## Your goal
Although the data below holds other lines too, output only those from the line with "Yanne noir: 3" up to and including the line with "Πουκάμισο oxford παιδικό", exactly as they appear.
##### Records shown
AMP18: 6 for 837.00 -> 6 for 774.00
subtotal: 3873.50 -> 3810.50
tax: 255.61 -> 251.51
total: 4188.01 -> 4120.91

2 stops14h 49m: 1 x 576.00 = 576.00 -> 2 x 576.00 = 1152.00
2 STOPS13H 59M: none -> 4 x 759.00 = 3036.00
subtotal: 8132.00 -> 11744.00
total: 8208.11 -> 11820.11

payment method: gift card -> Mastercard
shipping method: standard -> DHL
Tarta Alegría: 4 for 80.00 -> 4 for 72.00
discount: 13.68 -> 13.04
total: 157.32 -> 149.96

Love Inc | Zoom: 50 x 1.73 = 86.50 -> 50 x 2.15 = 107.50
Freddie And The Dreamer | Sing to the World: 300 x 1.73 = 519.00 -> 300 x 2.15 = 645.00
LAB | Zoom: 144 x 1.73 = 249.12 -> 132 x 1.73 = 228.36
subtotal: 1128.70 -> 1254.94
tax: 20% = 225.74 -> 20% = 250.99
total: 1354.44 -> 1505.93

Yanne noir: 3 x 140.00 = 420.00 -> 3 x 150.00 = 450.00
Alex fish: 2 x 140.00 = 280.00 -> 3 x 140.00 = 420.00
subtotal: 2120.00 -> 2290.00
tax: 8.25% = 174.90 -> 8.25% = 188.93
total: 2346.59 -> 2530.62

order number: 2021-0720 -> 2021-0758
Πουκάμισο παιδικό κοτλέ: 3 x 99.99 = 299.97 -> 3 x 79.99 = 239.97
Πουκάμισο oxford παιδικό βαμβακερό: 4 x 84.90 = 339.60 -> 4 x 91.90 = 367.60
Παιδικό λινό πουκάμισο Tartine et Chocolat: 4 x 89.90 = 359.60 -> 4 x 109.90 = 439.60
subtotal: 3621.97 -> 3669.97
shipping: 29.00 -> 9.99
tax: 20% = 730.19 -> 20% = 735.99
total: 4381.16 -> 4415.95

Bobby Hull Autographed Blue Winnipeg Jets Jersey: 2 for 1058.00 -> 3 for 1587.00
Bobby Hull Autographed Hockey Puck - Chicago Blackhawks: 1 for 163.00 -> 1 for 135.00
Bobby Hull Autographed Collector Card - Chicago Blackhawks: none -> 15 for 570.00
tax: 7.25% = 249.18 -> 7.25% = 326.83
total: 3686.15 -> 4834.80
##########
## Result below
Yanne noir: 3 x 140.00 = 420.00 -> 3 x 150.00 = 450.00
Alex fish: 2 x 140.00 = 280.00 -> 3 x 140.00 = 420.00
subtotal: 2120.00 -> 2290.00
tax: 8.25% = 174.90 -> 8.25% = 188.93
total: 2346.59 -> 2530.62

order number: 2021-0720 -> 2021-0758
Πουκάμισο παιδικό κοτλέ: 3 x 99.99 = 299.97 -> 3 x 79.99 = 239.97
Πουκάμισο oxford παιδικό βαμβακερό: 4 x 84.90 = 339.60 -> 4 x 91.90 = 367.60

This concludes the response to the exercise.